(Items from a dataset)
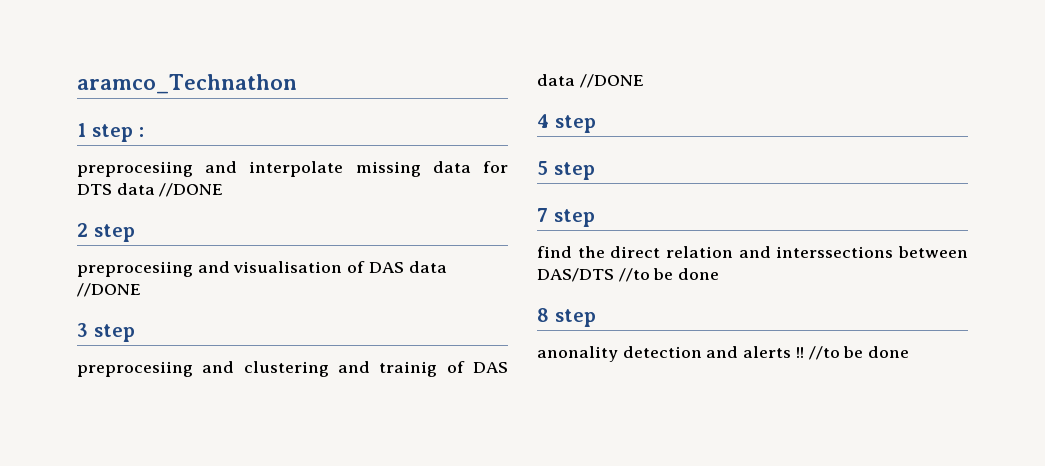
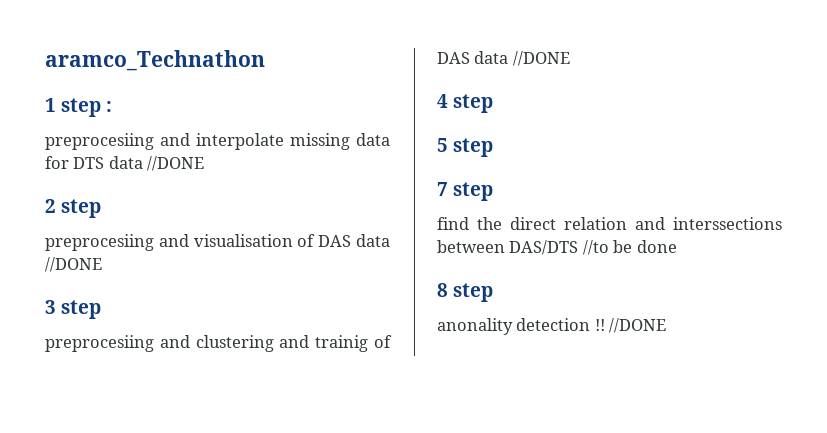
[706,346,910,360] and alerts !! //to be done -> [594,318,667,333] !! //DONE

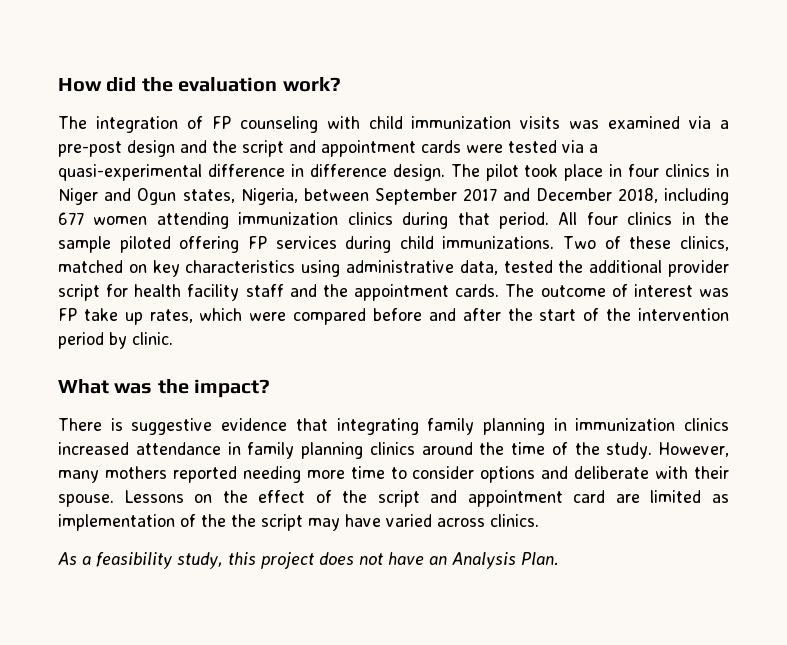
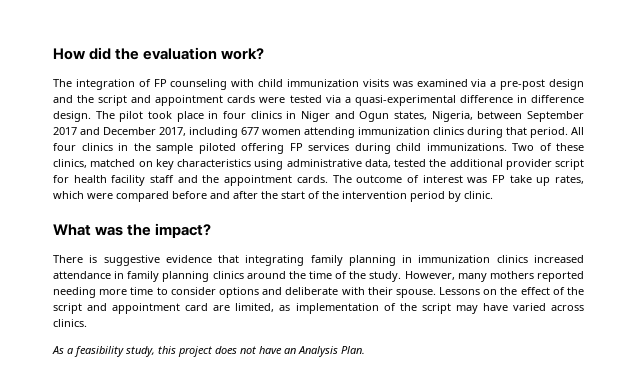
[617,188,658,203] 2018, -> [159,127,186,136] 2017,
[650,490,702,503] limited -> [235,303,275,312] limited,
[231,514,256,527] the -> (417, 307) none

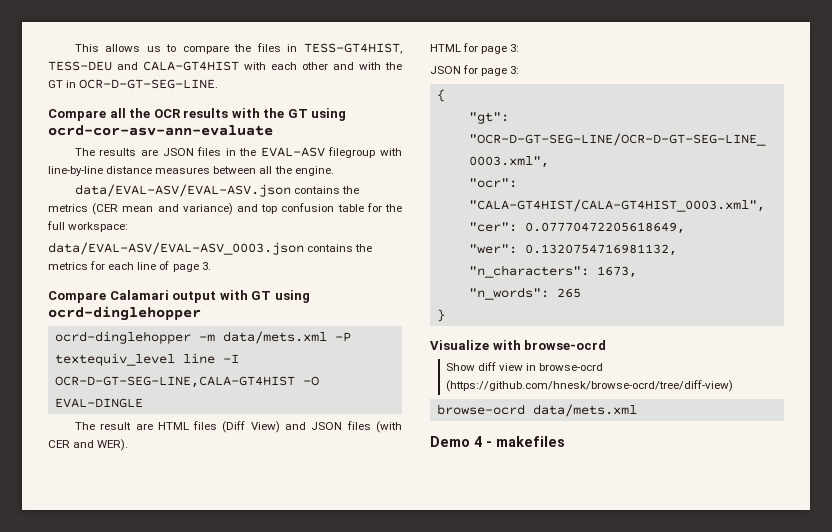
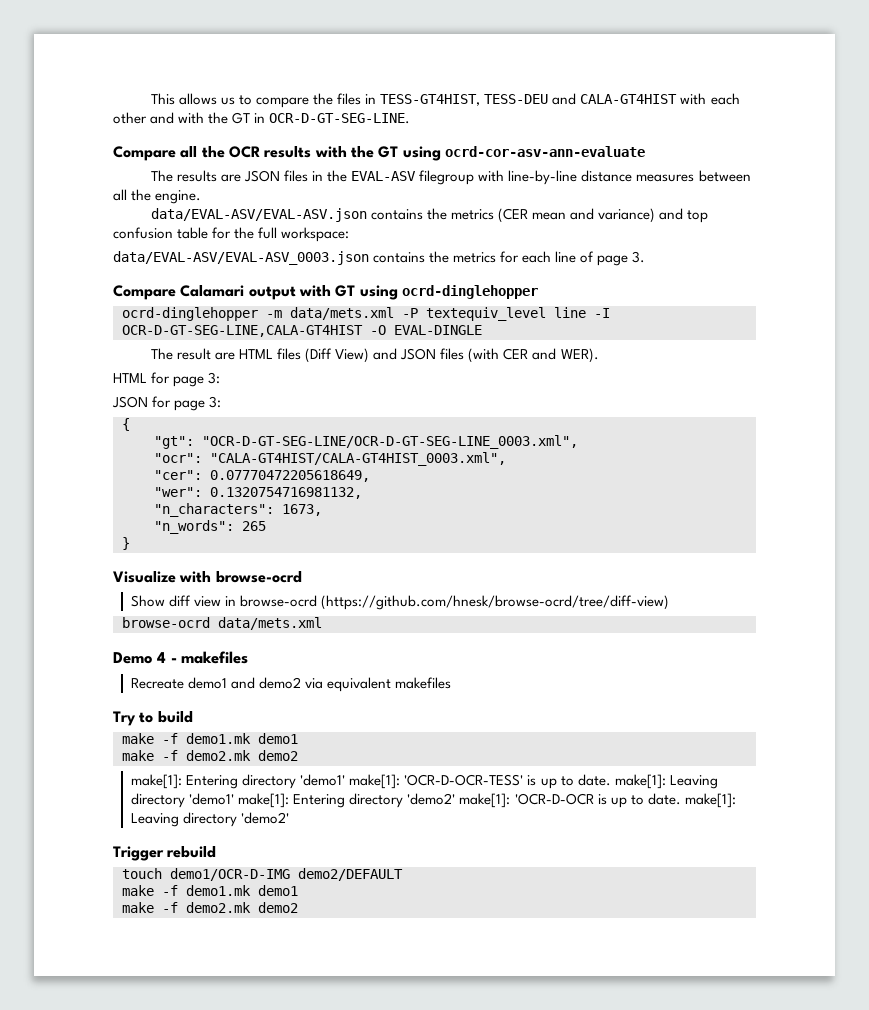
(565, 441) none -> [131,677,452,692] [113,711,193,726] [122,733,298,744] [122,750,298,761] [131,774,718,789] [131,793,736,808] [131,812,290,827] [113,846,217,861] [122,868,403,881] [122,885,298,896] [122,902,298,913] // Recreate demo1 and demo2 via equivalent makefiles // Try to build // make -f demo1.mk demo1 // make -f demo2.mk demo2 // make[1]: Entering directory 'demo1' make[1]: 'OCR-D-OCR-TESS' is up to date. make[1]: Leaving directory 'demo1' make[1]: Entering directory 'demo2' make[1]: 'OCR-D-OCR is up to date. make[1]: Leaving directory 'demo2' // Trigger rebuild // touch demo1/OCR-D-IMG demo2/DEFAULT // make -f demo1.mk demo1 // make -f demo2.mk demo2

WORK INSTRUCTION:
A precise copy of each record, with the images removed, should be output.

ANSWER SECTION:
[706,346,910,360] and alerts !! //to be done -> [594,318,667,333] !! //DONE

[617,188,658,203] 2018, -> [159,127,186,136] 2017,
[650,490,702,503] limited -> [235,303,275,312] limited,
[231,514,256,527] the -> (417, 307) none

(565, 441) none -> [131,677,452,692] [113,711,193,726] [122,733,298,744] [122,750,298,761] [131,774,718,789] [131,793,736,808] [131,812,290,827] [113,846,217,861] [122,868,403,881] [122,885,298,896] [122,902,298,913] // Recreate demo1 and demo2 via equivalent makefiles // Try to build // make -f demo1.mk demo1 // make -f demo2.mk demo2 // make[1]: Entering directory 'demo1' make[1]: 'OCR-D-OCR-TESS' is up to date. make[1]: Leaving directory 'demo1' make[1]: Entering directory 'demo2' make[1]: 'OCR-D-OCR is up to date. make[1]: Leaving directory 'demo2' // Trigger rebuild // touch demo1/OCR-D-IMG demo2/DEFAULT // make -f demo1.mk demo1 // make -f demo2.mk demo2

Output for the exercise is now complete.